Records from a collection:
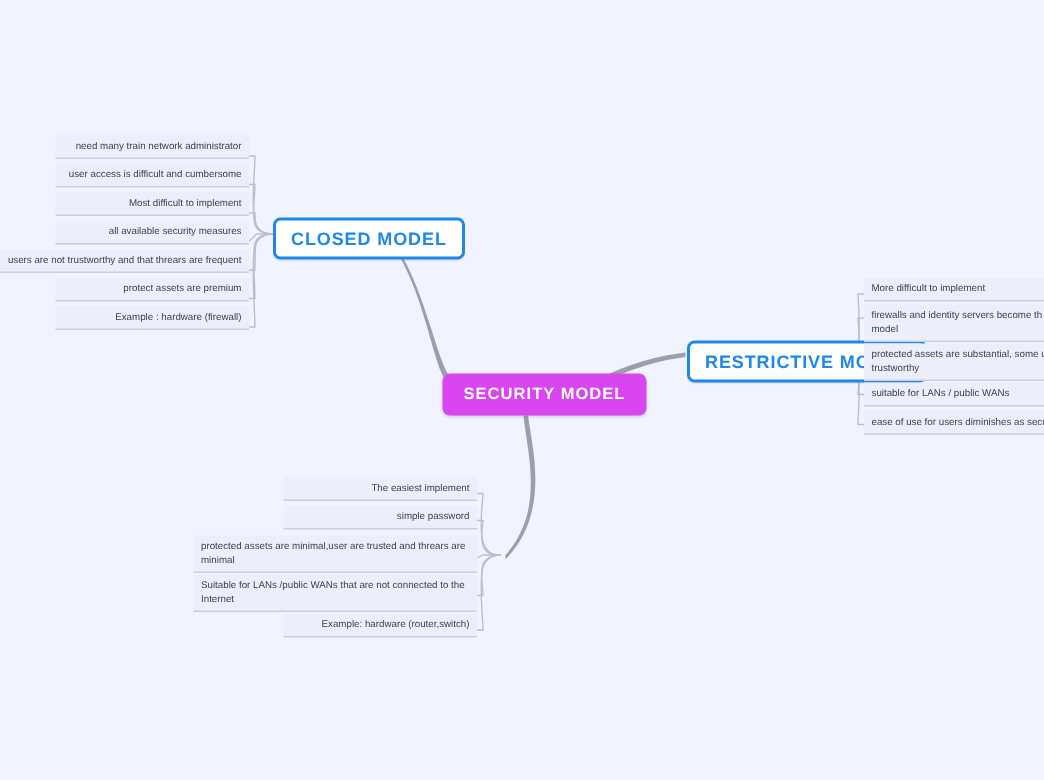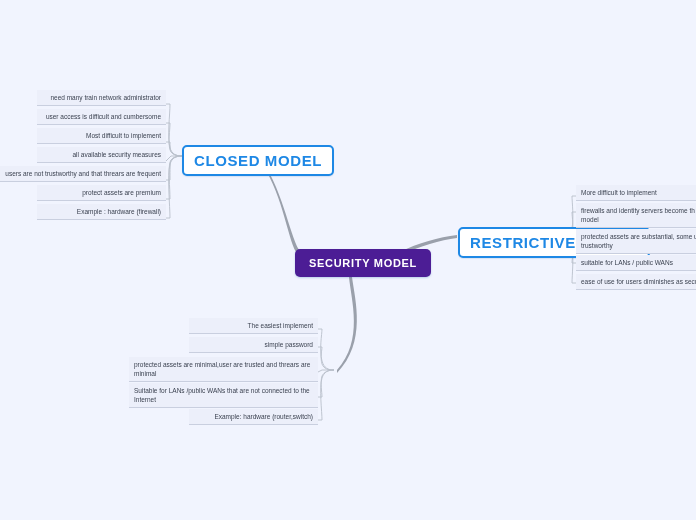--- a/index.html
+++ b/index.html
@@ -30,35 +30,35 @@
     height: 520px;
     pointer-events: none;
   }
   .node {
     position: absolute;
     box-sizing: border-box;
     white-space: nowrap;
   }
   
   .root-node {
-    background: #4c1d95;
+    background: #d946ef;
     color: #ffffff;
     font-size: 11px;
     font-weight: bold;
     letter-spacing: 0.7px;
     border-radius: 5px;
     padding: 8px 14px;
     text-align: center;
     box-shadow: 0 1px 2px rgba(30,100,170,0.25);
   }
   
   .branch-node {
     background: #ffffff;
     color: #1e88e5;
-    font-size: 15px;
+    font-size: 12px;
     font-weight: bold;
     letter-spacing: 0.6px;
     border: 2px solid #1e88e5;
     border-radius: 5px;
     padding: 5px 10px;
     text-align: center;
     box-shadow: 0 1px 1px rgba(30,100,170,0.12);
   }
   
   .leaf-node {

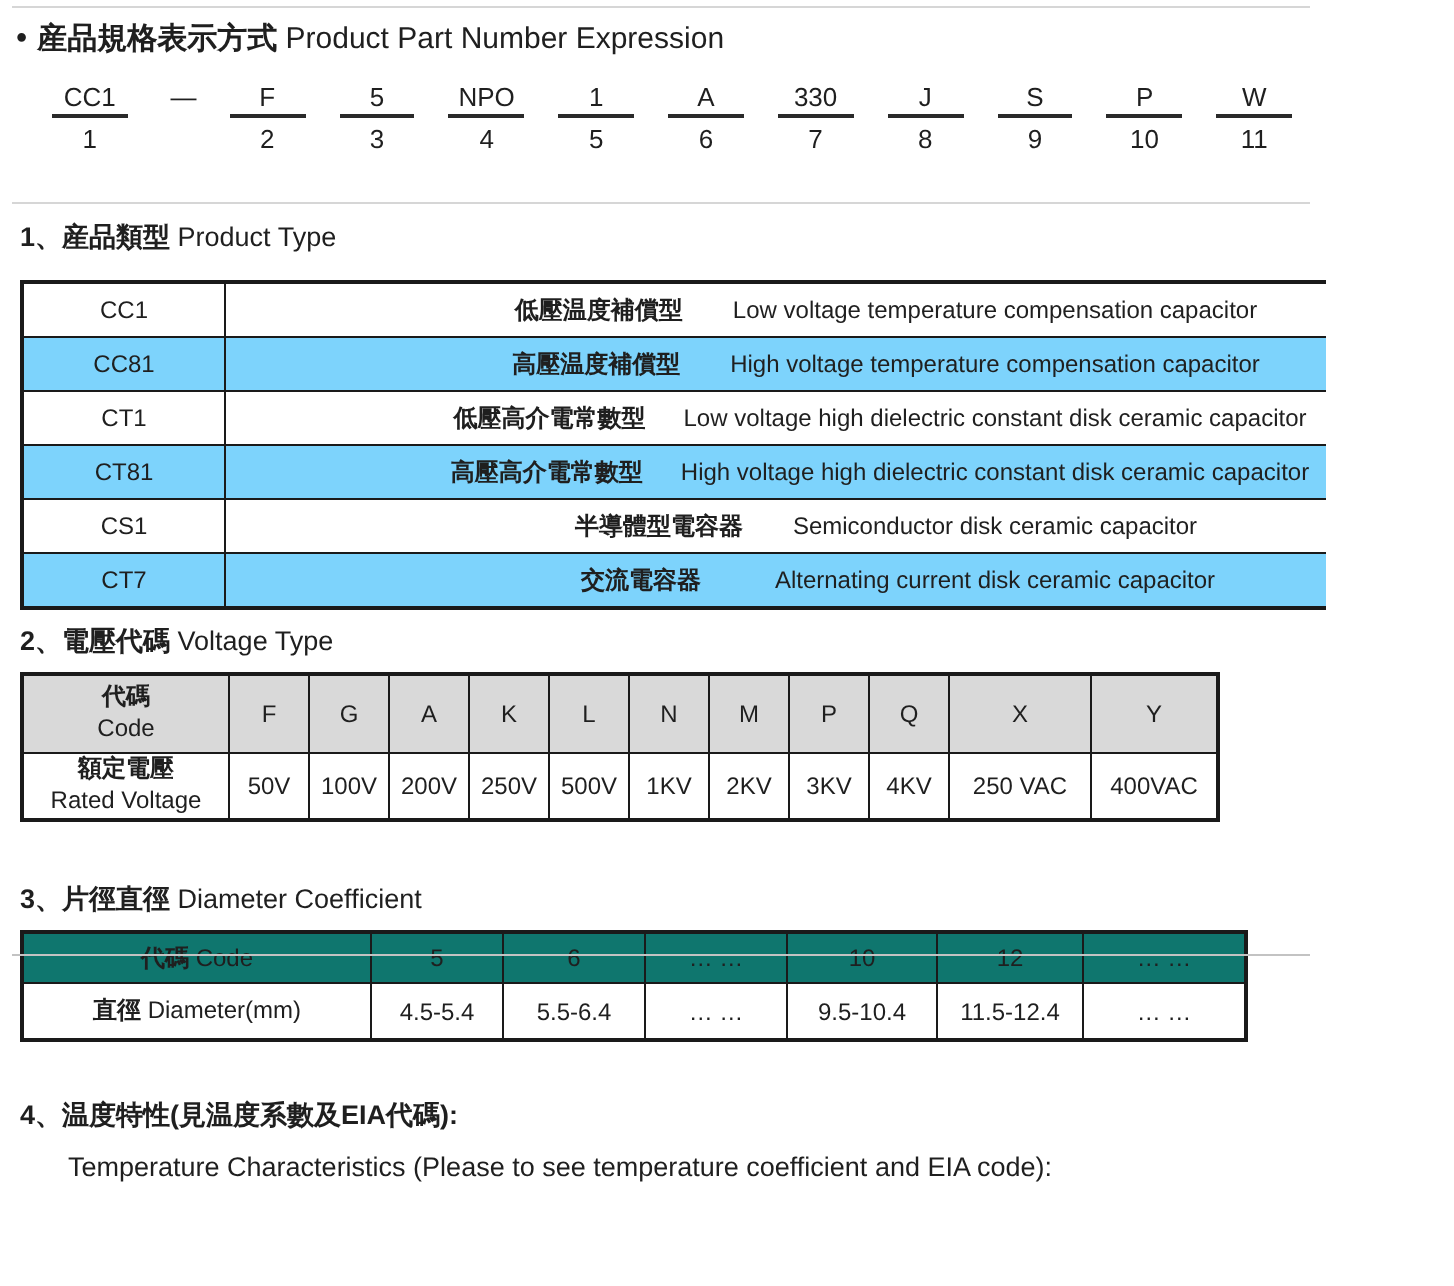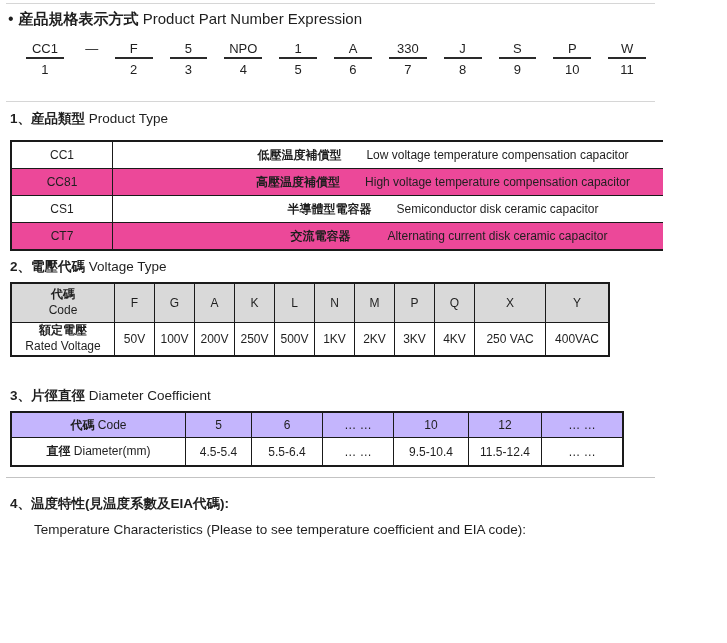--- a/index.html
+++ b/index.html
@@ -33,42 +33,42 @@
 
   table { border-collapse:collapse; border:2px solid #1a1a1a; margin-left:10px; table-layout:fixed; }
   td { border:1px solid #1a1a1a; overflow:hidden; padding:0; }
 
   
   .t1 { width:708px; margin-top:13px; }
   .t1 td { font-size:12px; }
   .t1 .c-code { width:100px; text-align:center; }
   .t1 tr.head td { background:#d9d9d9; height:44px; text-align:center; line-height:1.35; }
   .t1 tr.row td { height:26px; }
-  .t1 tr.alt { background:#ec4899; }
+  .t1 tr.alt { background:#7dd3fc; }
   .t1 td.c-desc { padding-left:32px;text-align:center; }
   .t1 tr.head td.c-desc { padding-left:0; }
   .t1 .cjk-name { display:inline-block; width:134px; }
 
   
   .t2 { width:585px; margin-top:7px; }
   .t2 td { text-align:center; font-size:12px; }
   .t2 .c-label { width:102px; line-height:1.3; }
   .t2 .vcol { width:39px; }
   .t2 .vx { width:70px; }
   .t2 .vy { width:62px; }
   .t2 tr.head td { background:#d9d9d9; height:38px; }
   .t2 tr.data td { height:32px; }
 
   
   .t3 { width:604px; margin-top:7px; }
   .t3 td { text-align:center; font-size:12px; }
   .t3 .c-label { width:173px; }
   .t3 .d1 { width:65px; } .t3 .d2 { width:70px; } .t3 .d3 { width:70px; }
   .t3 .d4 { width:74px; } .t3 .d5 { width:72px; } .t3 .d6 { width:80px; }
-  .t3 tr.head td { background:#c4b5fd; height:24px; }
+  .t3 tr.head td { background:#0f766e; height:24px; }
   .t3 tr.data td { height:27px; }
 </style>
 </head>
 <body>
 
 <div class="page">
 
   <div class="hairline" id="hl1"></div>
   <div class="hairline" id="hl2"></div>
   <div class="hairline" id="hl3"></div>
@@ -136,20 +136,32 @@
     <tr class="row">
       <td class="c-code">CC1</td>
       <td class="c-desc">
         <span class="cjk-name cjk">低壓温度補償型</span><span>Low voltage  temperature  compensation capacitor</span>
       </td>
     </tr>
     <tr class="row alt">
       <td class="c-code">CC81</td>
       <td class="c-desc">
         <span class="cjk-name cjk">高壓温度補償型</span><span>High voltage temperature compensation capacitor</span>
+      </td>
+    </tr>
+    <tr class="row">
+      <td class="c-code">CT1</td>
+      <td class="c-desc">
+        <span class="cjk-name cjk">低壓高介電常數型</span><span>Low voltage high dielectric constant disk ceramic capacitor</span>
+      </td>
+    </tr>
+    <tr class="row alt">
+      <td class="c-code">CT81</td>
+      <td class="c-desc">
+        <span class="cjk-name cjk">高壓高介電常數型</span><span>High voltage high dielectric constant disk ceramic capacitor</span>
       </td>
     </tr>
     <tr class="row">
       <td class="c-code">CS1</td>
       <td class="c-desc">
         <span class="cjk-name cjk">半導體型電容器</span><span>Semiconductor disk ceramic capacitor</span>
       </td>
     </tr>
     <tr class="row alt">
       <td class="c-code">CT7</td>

§ Exercise aim: Wherever a line in the data above holds "compensation", copy that line.

§ Output below:
         <span class="cjk-name cjk">低壓温度補償型</span><span>Low voltage  temperature  compensation capacitor</span>
         <span class="cjk-name cjk">高壓温度補償型</span><span>High voltage temperature compensation capacitor</span>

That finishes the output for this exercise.